To make the point that anyone who disagrees with him on housing policy is just an elite liberal snob, instead of engaging them on substantive economic policy grounds, Gingrich has taken to mocking people who don’t own a detached single-family home in the suburbs and drive everywhere.
At the National Association of Home Builders, “Rally for Homeownership” in South Carolina, Gingrich said, “Those who, you know, live in high-rise apartment buildings writing for fancy newspapers in the middle of town after they ride the metro, who don’t understand that for most Americans the ability to buy a home, to have their own property, to have a sense of belonging is one of the greatest achievements of their life, and it makes them feel like they are good solid citizens.”
...
On Friday he reiterated his hatred of people who live a more environmentally efficient lifestyle. Speaking in Las Vegas ahead of the Nevada caucus, a contest he is sure to lose, Gingrich attacked “elites” in Manhattan who live in high rises and “ride the subway.”

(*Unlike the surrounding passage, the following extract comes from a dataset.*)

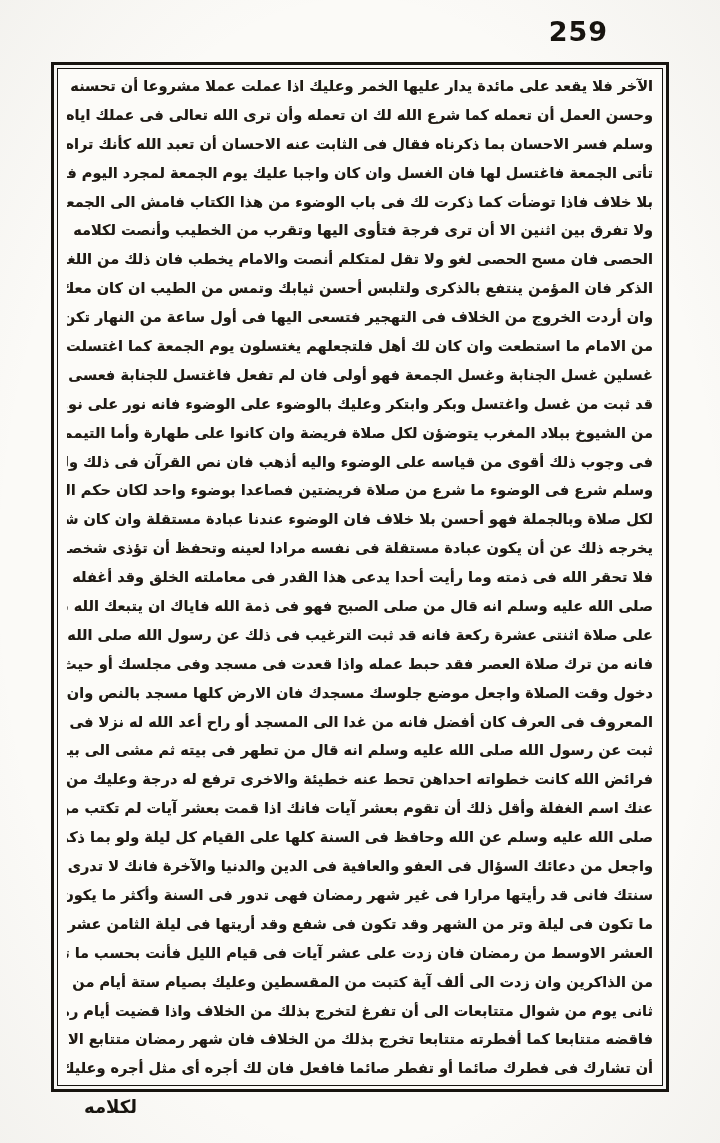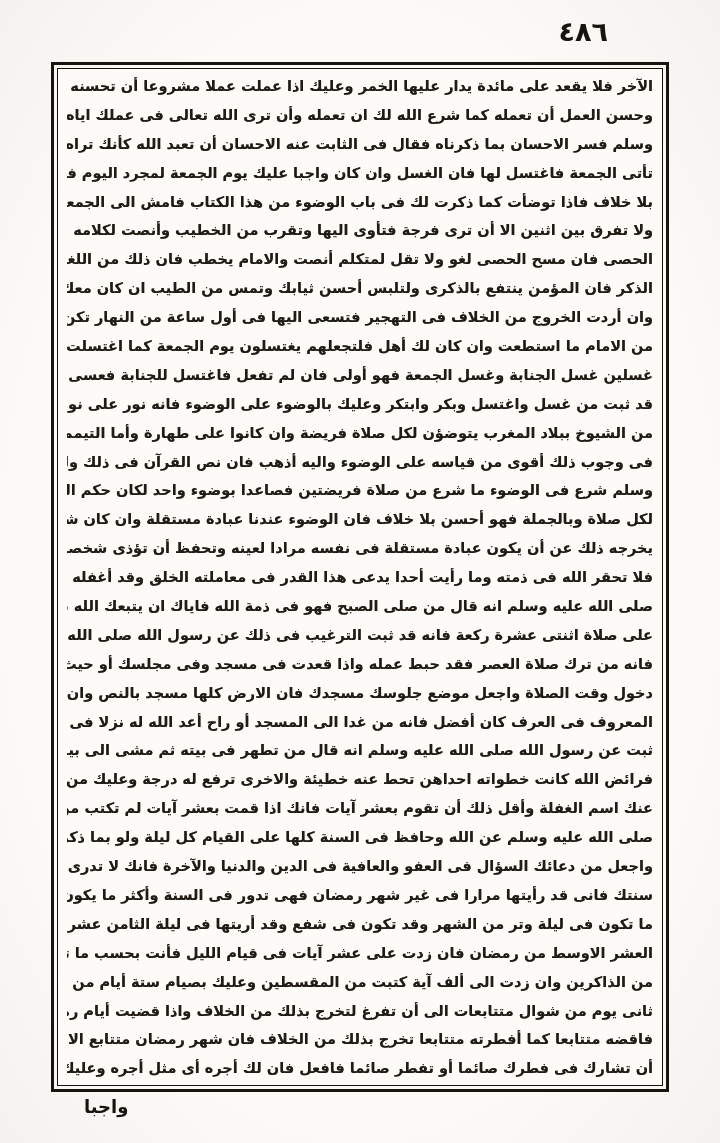"٤٨٦" div.page-number { text: ٤٨٦ -> 259 }
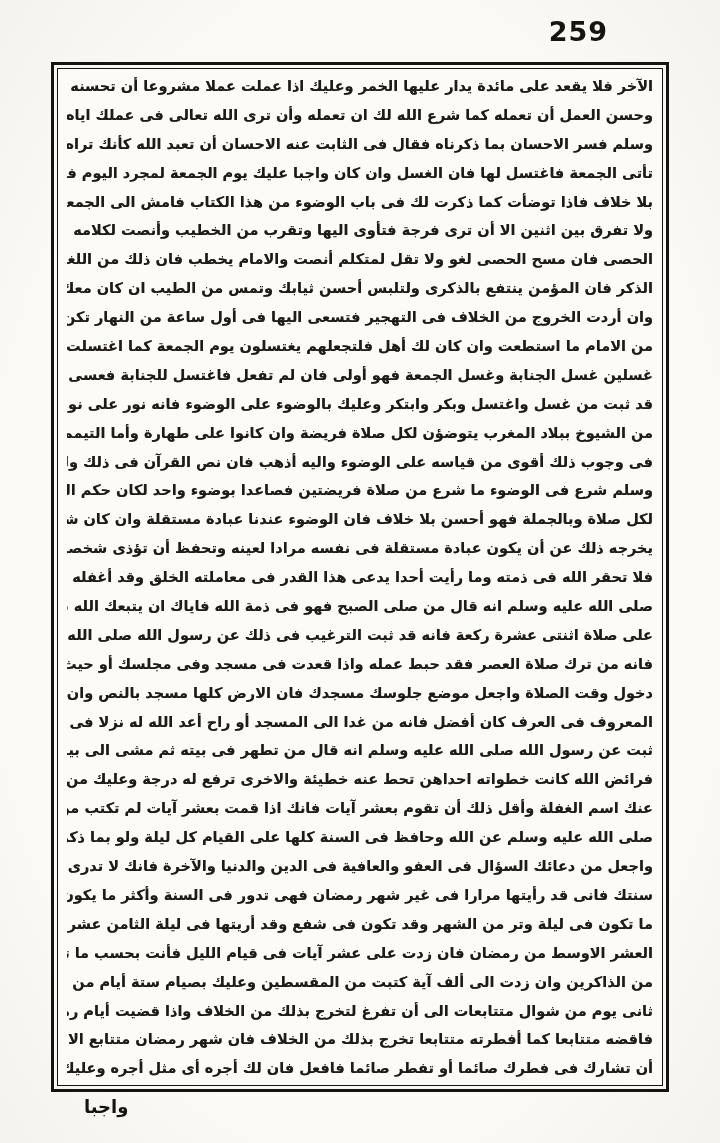"واجبا" div.catchword { text: واجبا -> لكلامه }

If it sounds like Gingrich with all of his
hating on mass transit and city life is fully on board with the Agenda 21 bashing,
he is.
On the campaign trail, Mr. Gingrich has called Agenda 21 an important issue and has said, “I would explicitly repudiate what Obama has done on Agenda 21.”
Looks like Newt and the RNC are banking on Kunstler's prophesy that the "American people will elect maniacs" who promise people the entitlements of suburbia, including "single family homes, private car ownership, and individual travel choices." If it means stirring up anti-environmental paranoia, that's a feature, not a bug.
Speaking of stirring up anti-environmental paranoia, the Tea Partiers at the grassroots seem to be confused, and their confusion is contagious.
But some local officials argue that the programs that protesters see as part of the conspiracy are entirely created by local governments with the express intent of saving money — the central goal of the Tea Party movement.
Well, that's what the Tea Party says both to itself and to outsiders, but as I've pointed out using
Troy Mayor Janice Daniels as an example, the movement isn't really about fiscal issues; it's about social ones, including preserving what they see as the American way of life. It's not a coincidence that Troy at first
voted down a transit center, then acted in a penny-wise yet pound-foolish way by
approving the transit center with a conventional gas furnace instead of a geothermal heating/cooling system. To top it all off, the public comments after the vote included remarks about Agenda 21. The New York Times article didn't mention Troy as an example, but they should have.
I mentioned that the confusion was contagious.
“The Tea Party people say they want nonpolluted air and clean water and everything we promote and support, but they also say it’s a communist movement,” said Charlotte Moore, a supervisor who voted yes. “I really don’t understand what they want.”
Truth be told, neither do they. They just don't realize it yet.